Associations between quantity of energy expended and incidence of hard CHD events went in the same direction and were of the same magnitude in France and in Northern Ireland. We showed differences in physical activity patterns between the two countries. Although total physical activity levels were similar, French men performed more leisure-time physical activity, which may contribute to their lower incidence of CHD in comparison to Northern Ireland. Physical activity patterns are often associated with socioeconomic status and behavioral factors such as alcohol consumption, which may confound the relation between physical activity and coronary events. However, the associations between leisure-time physical activity and incidence of hard CHD persisted after controlling for several potential confounders such as smoking, alcohol habits, and educational level. We recently demonstrated that relations between leisure-time physical activity and educational level or alcohol consumption differ in France and Northern Ireland. Moreover, patterns of alcoholic beverage consumption were found to differ between the two countries.21 However, interaction terms between these factors were all nonsignificant, implying that the associations observed between leisure-time physical activity EE and hard CHD could not be explained by a modifying effect of these factors.

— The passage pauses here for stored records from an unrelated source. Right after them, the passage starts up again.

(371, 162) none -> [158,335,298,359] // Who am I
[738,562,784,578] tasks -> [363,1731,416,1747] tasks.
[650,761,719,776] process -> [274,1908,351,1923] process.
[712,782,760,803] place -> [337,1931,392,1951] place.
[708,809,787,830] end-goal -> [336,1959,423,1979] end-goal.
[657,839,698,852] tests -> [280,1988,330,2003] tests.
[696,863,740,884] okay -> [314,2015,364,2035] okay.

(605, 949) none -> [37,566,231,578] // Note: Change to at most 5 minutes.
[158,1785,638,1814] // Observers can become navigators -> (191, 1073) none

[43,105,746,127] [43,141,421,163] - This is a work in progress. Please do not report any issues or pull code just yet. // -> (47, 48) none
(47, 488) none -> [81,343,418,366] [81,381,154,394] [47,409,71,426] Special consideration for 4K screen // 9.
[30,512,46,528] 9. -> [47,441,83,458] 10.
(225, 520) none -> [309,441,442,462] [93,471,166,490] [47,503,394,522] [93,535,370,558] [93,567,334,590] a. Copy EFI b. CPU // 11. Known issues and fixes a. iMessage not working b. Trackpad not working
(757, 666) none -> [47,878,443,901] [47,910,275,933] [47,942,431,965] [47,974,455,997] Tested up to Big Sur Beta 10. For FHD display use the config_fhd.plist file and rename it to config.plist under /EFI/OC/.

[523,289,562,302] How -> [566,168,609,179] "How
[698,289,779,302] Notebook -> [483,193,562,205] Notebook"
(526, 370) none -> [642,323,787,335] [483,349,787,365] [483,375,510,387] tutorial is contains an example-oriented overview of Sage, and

In our study, surprisingly, a significant increase in the incidence of angina was observed for the most active subjects. This was after independent validation of this outcome and exclusion of all borderline cases. In the literature, scant data exist on the association between physical activity and the incidence of angina alone, and, where they do exist, the results are inconclusive.3 Generally, angina is included in a combined end point such as CHD morbidity, which does not enable the assessment of the effect of physical activity on this specific coronary event, which is also probably harder to ascertain. The pathophysiology is somewhat different from that of acute coronary events such as myocardial infarction or sudden death.22 Whereas angina symptoms express the development of coronary atherosclerosis, a process over a lifetime, thrombosis on atherosclerotic lesions represents the triggering factor in myocardial infarction. Since physical activity has been shown to reduce thrombotic mechanisms by inhibiting platelet aggregation and reducing clotting factors concentration,23 this may explain the favorable effect of leisure-time physical activity specifically on hard CHD. Otherwise, we may hypothesize that angina pectoris is less often diagnosed in sedentary subjects because they do not attain sufficiently high levels of exercise to induce ischemic pain.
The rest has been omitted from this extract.